> **Note:** This version of WAKU2-STORE is earmarked to replace RFC [13/WAKU2-STORE](https://github.com/vacp2p/rfc-index/blob/7b443c1aab627894e3f22f5adfbb93f4c4eac4f6/waku/standards/core/13/store.md) once it reaches draft status
The concept of `ephemeral` messages introduced in [`WAKU2-MESSAGE`](https://github.com/vacp2p/rfc-index/blob/7b443c1aab627894e3f22f5adfbb93f4c4eac4f6/waku/standards/core/14/message.md) affects `WAKU2-STORE` as well.
Nodes running `WAKU2-STORE` SHOULD support `ephemeral` messages as specified in [14/WAKU2-MESSAGE](https://github.com/vacp2p/rfc-index/blob/7b443c1aab627894e3f22f5adfbb93f4c4eac4f6/waku/standards/core/14/message.md).
Nodes running `WAKU2-STORE` SHOULD NOT store messages with the `ephemeral` flag set to `true`.
The store query protocol operates as a query protocol for a key-value store of historical Waku messages,
with each entry having a [14/WAKU2-MESSAGE](https://github.com/vacp2p/rfc-index/blob/7b443c1aab627894e3f22f5adfbb93f4c4eac4f6/waku/standards/core/14/message.md) and associated pubsub topic as value,
and [deterministic message hash](https://github.com/vacp2p/rfc-index/blob/7b443c1aab627894e3f22f5adfbb93f4c4eac4f6/waku/standards/core/14/message.md#deterministic-message-hashing) as key.
The store can be queried to return either a set of keys or a set of key-value pairs.
Within the store query protocol, Waku message keys and values MUST be represented in a `WakuMessageKeyValue` message.
This message MUST contain the deterministic `message_hash` as key.
It MAY contain the full `WakuMessage` and associated pubsub topic as value in the `message` and `pubsub_topic` fields,
depending on the use case as set out below.
If the message contains a value entry in addition to the key,
both the `message` and `pubsub_topic` fields MUST be populated.
The message MUST NOT have either `message` or `pubsub_topic` populated with the other unset.
In order for a Waku message to be eligible for storage:
- it MUST be a _valid_ [14/WAKU2-MESSAGE](https://github.com/vacp2p/rfc-index/blob/7b443c1aab627894e3f22f5adfbb93f4c4eac4f6/waku/standards/core/14/message.md).
- the `timestamp` field MUST be populated with the Unix epoch time at which the message was generated in nanoseconds.

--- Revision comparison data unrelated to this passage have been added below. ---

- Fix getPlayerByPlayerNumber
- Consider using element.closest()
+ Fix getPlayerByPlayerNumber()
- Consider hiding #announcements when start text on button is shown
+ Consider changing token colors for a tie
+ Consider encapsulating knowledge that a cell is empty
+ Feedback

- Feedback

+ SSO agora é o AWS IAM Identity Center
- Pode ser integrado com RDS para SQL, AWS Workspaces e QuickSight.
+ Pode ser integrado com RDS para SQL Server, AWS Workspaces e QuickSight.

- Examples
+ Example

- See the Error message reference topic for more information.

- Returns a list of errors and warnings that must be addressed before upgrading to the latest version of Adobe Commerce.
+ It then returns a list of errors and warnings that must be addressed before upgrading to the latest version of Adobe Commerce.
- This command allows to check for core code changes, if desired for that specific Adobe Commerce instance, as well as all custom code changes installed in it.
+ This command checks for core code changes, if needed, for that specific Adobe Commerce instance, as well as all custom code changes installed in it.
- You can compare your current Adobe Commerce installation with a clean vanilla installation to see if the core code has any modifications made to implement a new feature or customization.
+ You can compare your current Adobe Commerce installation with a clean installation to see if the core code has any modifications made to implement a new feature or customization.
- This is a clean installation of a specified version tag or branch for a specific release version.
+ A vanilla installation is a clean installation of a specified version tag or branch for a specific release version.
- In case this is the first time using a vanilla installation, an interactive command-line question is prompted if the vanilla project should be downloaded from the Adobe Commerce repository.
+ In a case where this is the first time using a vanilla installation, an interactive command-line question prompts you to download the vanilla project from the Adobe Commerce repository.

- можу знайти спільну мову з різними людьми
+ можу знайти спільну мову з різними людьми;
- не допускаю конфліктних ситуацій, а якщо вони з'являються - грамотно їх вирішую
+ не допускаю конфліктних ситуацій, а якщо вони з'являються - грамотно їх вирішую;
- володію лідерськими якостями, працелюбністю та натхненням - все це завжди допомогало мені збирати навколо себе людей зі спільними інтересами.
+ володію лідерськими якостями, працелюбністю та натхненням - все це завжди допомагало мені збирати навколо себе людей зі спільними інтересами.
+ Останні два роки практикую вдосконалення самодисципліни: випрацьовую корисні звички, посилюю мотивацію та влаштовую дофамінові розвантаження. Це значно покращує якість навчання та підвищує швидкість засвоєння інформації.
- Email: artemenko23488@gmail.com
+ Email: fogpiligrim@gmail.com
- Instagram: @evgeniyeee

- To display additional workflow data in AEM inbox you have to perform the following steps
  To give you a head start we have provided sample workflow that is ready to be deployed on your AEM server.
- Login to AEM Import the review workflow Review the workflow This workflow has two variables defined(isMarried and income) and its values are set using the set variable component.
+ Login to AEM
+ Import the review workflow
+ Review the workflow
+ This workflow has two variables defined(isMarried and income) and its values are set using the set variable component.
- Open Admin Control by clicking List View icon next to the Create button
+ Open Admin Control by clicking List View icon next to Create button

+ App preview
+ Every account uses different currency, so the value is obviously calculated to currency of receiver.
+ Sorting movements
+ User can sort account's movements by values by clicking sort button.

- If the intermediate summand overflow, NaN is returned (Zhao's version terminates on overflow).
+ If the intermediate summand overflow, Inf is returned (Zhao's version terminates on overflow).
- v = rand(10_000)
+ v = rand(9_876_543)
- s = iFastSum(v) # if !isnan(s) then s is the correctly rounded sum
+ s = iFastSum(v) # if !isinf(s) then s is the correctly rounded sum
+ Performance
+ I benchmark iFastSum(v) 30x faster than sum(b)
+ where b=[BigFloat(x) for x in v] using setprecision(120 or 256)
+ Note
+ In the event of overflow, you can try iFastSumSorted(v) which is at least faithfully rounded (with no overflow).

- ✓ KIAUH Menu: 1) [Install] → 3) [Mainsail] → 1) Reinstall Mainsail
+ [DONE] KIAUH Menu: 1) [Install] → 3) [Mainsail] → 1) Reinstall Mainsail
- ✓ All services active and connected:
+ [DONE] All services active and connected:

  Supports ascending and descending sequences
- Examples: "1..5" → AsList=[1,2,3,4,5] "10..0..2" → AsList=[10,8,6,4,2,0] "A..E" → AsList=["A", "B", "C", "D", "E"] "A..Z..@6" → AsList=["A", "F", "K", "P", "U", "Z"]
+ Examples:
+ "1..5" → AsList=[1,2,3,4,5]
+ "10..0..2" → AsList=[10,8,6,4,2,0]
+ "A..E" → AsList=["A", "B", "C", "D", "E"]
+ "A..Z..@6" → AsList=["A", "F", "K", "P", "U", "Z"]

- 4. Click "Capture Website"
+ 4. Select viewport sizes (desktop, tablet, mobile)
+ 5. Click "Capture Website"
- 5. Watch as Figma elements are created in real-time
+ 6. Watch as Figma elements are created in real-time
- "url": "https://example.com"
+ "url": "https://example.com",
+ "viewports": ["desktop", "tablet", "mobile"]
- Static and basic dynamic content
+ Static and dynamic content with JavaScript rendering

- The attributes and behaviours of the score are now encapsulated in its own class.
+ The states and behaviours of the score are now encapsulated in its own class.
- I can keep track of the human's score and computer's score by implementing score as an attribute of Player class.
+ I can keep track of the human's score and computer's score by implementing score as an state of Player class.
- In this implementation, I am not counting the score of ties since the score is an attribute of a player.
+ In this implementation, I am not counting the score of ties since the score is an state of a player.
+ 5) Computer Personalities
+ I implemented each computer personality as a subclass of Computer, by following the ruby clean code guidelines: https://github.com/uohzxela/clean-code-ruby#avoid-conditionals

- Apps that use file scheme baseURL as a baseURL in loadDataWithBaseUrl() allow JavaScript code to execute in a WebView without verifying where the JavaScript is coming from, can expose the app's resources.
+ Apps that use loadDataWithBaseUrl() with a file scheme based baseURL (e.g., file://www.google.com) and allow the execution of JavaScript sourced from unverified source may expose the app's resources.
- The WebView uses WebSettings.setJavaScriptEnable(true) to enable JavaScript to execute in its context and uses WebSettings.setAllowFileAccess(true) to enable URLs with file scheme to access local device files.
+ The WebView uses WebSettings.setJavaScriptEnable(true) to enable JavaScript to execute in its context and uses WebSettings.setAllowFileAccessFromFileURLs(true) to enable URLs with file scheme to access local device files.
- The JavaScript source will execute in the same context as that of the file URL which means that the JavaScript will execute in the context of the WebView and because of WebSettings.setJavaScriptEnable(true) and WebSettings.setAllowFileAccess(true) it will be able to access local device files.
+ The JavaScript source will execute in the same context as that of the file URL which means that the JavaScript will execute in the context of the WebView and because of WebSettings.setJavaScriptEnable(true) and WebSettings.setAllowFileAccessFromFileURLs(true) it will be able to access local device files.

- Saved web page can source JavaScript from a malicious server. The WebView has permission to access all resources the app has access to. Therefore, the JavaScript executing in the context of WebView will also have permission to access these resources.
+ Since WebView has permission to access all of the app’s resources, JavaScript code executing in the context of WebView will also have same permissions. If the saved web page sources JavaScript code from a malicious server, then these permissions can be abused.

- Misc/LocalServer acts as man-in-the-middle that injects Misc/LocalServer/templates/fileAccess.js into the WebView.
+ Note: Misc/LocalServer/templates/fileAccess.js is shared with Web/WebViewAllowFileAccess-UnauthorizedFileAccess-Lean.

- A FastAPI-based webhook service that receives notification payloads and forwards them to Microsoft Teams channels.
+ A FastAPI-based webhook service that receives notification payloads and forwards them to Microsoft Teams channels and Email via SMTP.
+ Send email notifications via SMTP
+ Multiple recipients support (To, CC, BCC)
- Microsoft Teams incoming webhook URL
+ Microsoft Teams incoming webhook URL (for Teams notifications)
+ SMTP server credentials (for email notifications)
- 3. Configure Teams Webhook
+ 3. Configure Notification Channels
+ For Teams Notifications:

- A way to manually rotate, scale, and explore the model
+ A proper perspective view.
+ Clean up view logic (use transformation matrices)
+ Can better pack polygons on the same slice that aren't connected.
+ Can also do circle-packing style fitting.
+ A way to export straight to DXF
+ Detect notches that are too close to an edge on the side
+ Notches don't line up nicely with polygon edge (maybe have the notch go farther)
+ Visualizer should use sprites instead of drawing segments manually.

If at the time of storage the `timestamp` deviates by more than 20 seconds
either into the past or the future when compared to the store node’s internal clock,
the store node MAY reject the message.
- the `ephemeral` field MUST be set to `false`.
### Waku message sorting
The key-value entries in the store MUST be time-sorted by the `WakuMessage``timestamp` attribute.
Where two or more key-value entries have identical `timestamps`,
the entries MUST be further sorted by the natural order of their message hash keys.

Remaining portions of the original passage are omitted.